Review of incidents involving ransomware for the period from March 28 to May 4, 2022


One of the most interesting news over the past week was an interview with CNN with a Ukrainian researcher using the pseudonym Conti Leaks. The researcher had access to the internal servers of a large extortionate Conti group for years.

After Conti operators sided with Russia during the military conflict on the territory of Ukraine, the researcher rebuffed the group and published internal correspondence and the source code of extortionate software, providing information security experts and law enforcement agencies with important information.

The SunCrypt ransomware program, operating under the “extortionate-as-a-service” (RaaS) business model, gained fame back in mid-2020, but is still active. Malware operators continue to work on expanding their capabilities.

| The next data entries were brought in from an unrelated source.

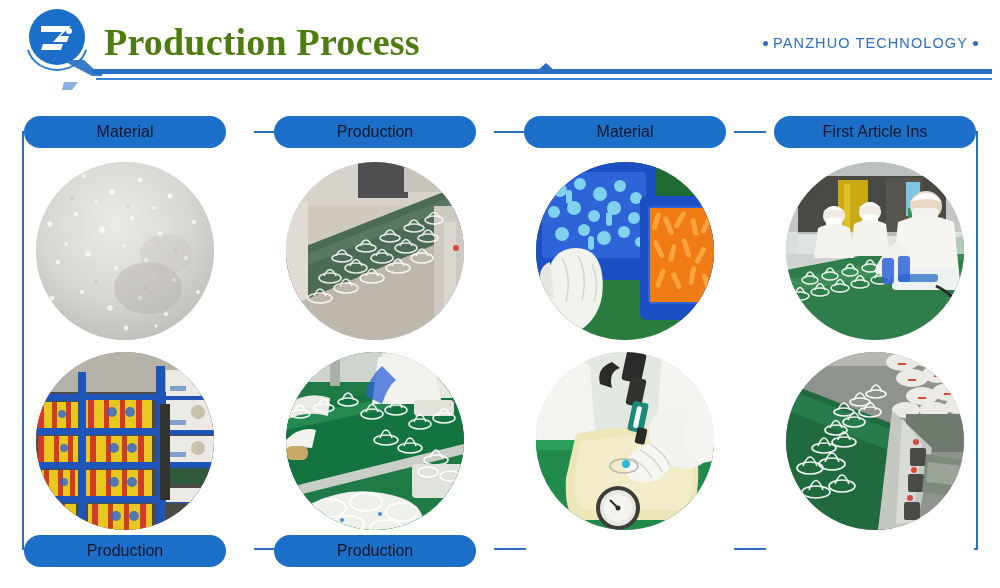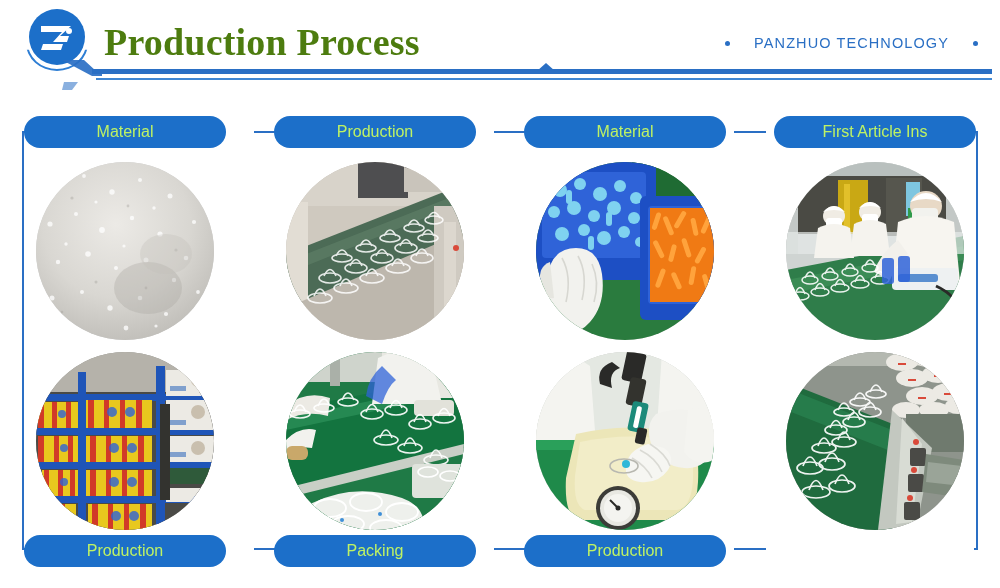"PANZHUO TECHNOLOGY" #brand-tag { gap: 24px -> 5px }
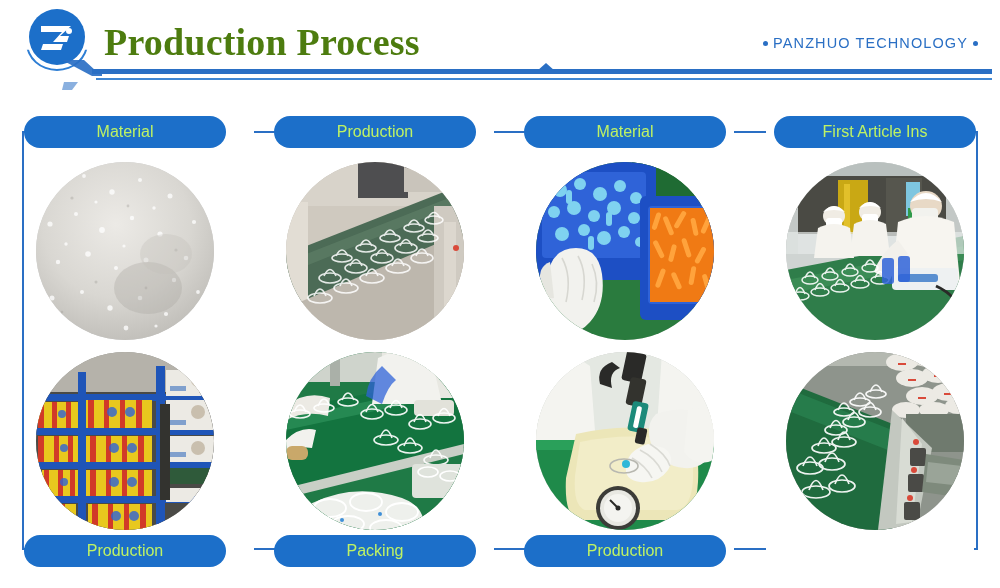"Material" .pill { color: #bef264 -> #0f172a }
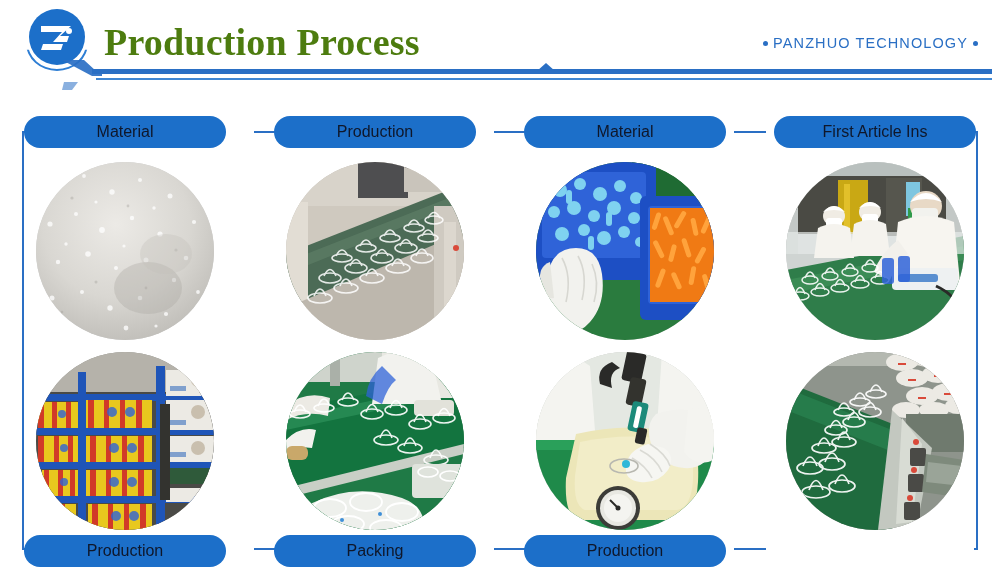"Packing" div.pill-cell { html: <div> <div>Packing</div> </div> -> none }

A cybersecurity researcher using the pseudonym Amigo-A, found a new ransomware program that leaves a ransom note called Hello.txt .

A team of Nautilus researchers has discovered a Python-based ransomware attack targeting Jupyter Notebook, a popular open-source web application used by data specialists. The attackers gained initial access through incorrectly configured environments, and then launched a ransomware script that encrypts each file along a specified path on the server and deletes itself after execution. Because Jupyter Notebooks are used to analyze data and build data models, an attack can cause significant damage to organizations if environments are not properly backed up.

A cybersecurity researcher using the pseudonym PCrisk has discovered a new version of a ransomware program Dharma with the .snwd extension, and new versions of the STOP ransomware that add extensions.voom, .mpag, .gtys or .udla.

The extortionate Hive group stole 850 thousand personal records from the American medical organization Partnership HealthPlan (PHP). According to experts from the Sentinel Labs information security firm, the extortionists used a new technique called IPfuscation, masking their payload under a harmless series of legitimate IP addresses.

Customer relationship management (CRM) service provider Atento has published its financial statements for 2021, which show a huge damage of $42.1 million due to the LockBit ransomware attack last October. The failure caused by the cyberattack affected the company’s operations in Brazil, resulting in a loss of revenue of $34.8 million and additional costs of $7.3 million related to mitigating the consequences of the incident.